Animal Surgical Center of Michigan

5045 Miller Road

Flint, MI 48507

www.animalsurgicalcenter.com

Phone: 810-671-0088

Key Points

Low blood sugar and high insulin level is usually associated with an insulinoma

Surgical removal of the tumor frequently will extend the life of the patient but the prognosis is guarded as the tumor commonly metastasizes

Medical therapy is commonly needed to control signs of low blood sugar


Anatomy

The pancreas in dogs and cats have a left lobe, right lobe and body. The body contains ducts (channels) that connect to the small intestine. The pancreas has two major functional components: the exocrine pancreas and the endocrine pancreas. The exocrine pancreas is glandular tissue that secretes digestive enzymes into the intestine; these enzymes digest food. The endocrine pancreas is located in nests of tissue called the ilets of Langerhan. These produce a number of chemical messengers including insulin that are secreted directly into the blood stream. Insulin secretion is regulated by the blood sugar level; thus, when the sugar level is high insulin is secreted, but when the sugar level is low, insulin secretion is stopped.

Insulinoma

This type of tumor originates from the beta cells of the ilets of Langerhan and secrete uncontrolled amounts of insulin. These tumors are always malignant and invarialby spread to regional lymph nodes, liver and sometimes to the lungs

 

Signs

Predisposed breeds include Irish Setters, Golden Retriever, German Shepernds, Boxers and Standard Poodles; average age of affected dogs is about 9 to 10 years of age. Clinical signs are primarily due to low blood sugar and these include seizures, collapse, weakness, hindlimb weakness, depression, wobbliness when walking, muscle twitching, abnormal behavior, increased appetite, intolerance to exercise, shaking, weight gain, head tilt, head jerking, facial twitching, diarrhea, disorientation, episodes of blindness, hyperactivity and in some cases no clinical signs.

 

Diagnosis

A low blood sugar and a high insulin level in the blood are classic findings in a patient with insulinoma. Because the blood sugar level will fluctuate in patients with an insulinoma, it is important to measure the blood insulin levels when the blood sugar level is less than 60 mg/dl. Abdominal ultrasound may or may not show the mass within the pancreas, as this is dependant on the size of the tumor. In addition, lymph nodes, liver and other internal organs are imaged for evidence of gross metastatic disease. Chest x-rays rarely demonstrate spread of tumor to the lungs. Nuclear scintigraphy with radiolabled octreotide is sensitive to identify very small tumors.

 

Day of surgery

The anesthesia and surgical team will prescribe a pain management program, both during and after surgery that will keep your companion comfortable. This may include a combination of general anesthesia, injectable analgesics, and oral analgesics.

 

Surgery

Control of low blood sugar prior to surgery includes frequent meals, with a diet containing high protein and low sugar content. Prednisone, a corticosteroid, can be given to increase the blood sugar level. Side effects from this medication may include increased thrist, increased urination, increased appetite, restlessness behavioral changes, and weight gain. Diazoxide can also be prescribed to increase the blood sugar. Side effects include anorexia, vomiting, and diarrhea. These side effects can be minimized by reducing the dose and giving the medication with food. None of these medical therapies have any anti-cancer effect.

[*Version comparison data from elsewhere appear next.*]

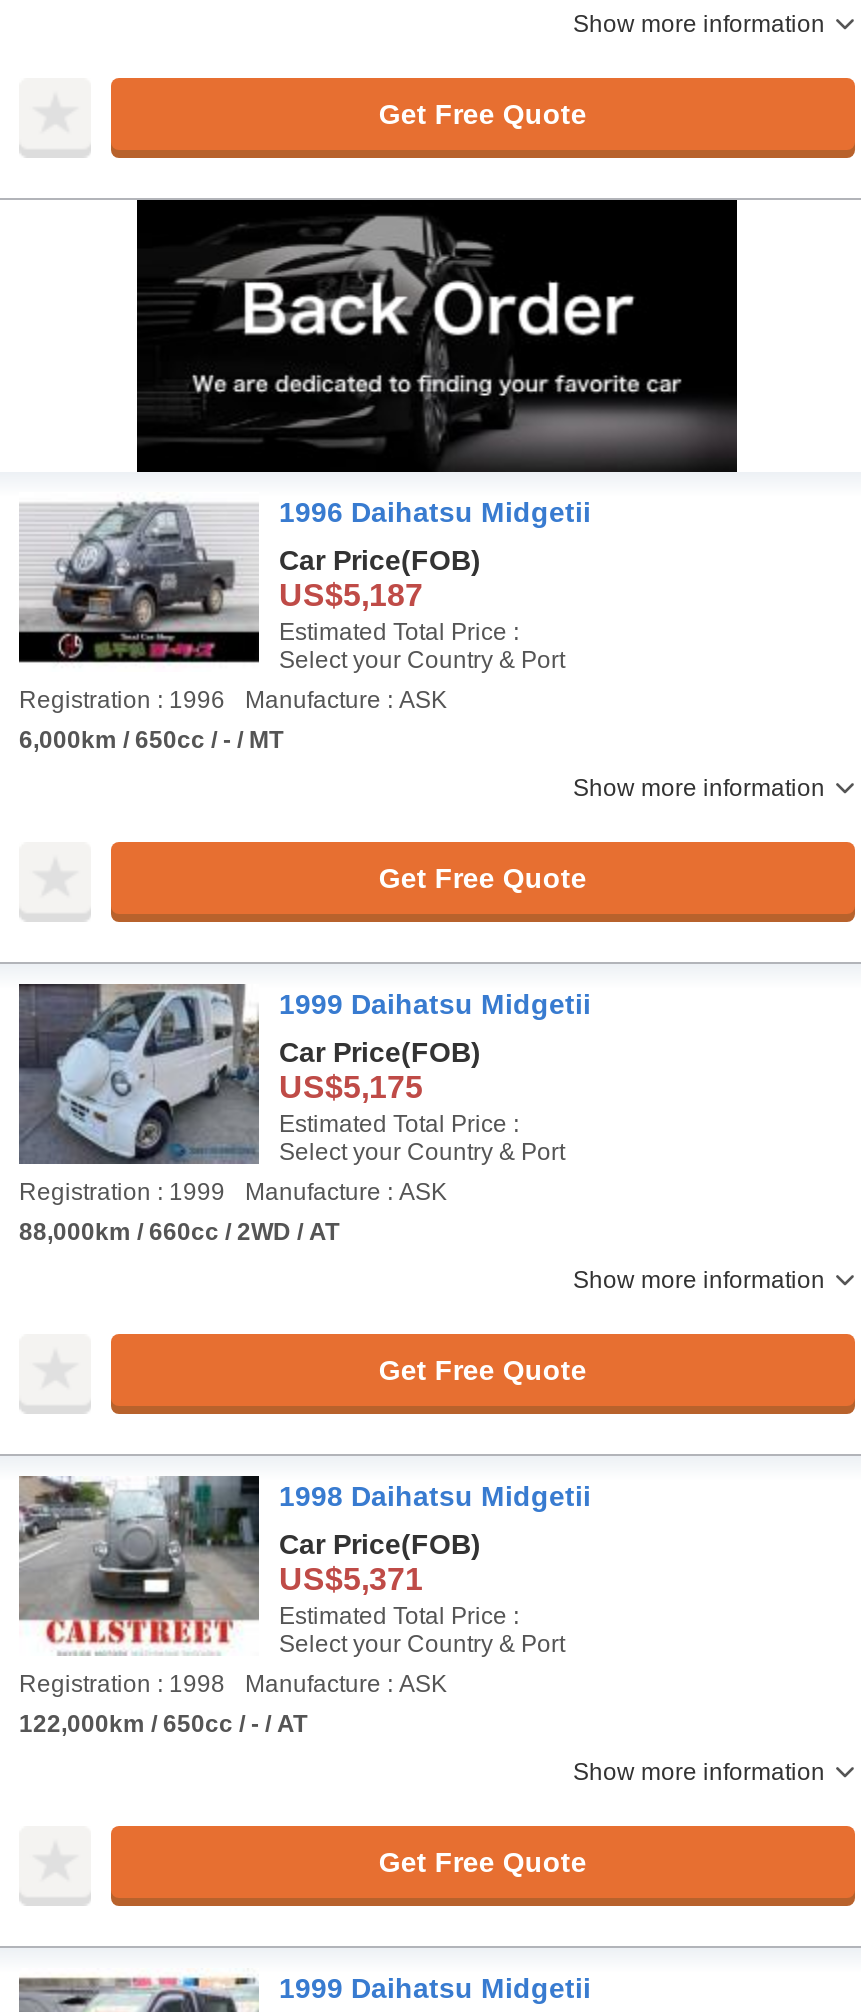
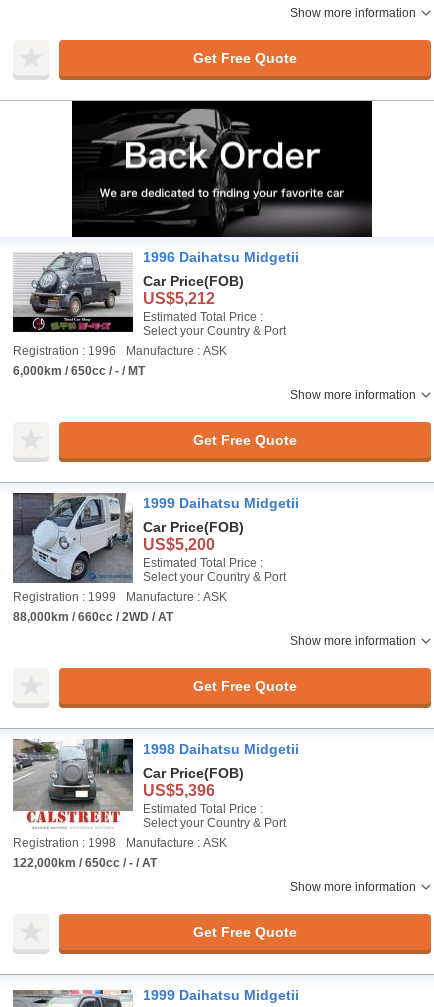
- US$5,187
+ US$5,212

- US$5,175
+ US$5,200

- US$5,371
+ US$5,396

If a pet is found to be seizuring or comatosed at home, corn syrup can be put under the tongue to help increase the blood sugar level. You should seek immediate medical attention for your pet. At a veterinary hospital, a continual infusion of glucogon through an intravenous line is administered to for emergent control of low blood sugar. Intravenous dextrose (sugar) may also be required if the patient has severe neurological signs.

 

An incision is made into the abdomen to allow the surgeon to examine of the internal organs. A section of the pancreas with its associated tumor is removed. If the mass is located in the body of the pancreas, close to the important pancreatic ducts, the mass is gently dissected from the pancreatic tissue. These tumors may be small and difficult to see. A dye called new methylene blue can be administered to the patient to assist in identification of the mass.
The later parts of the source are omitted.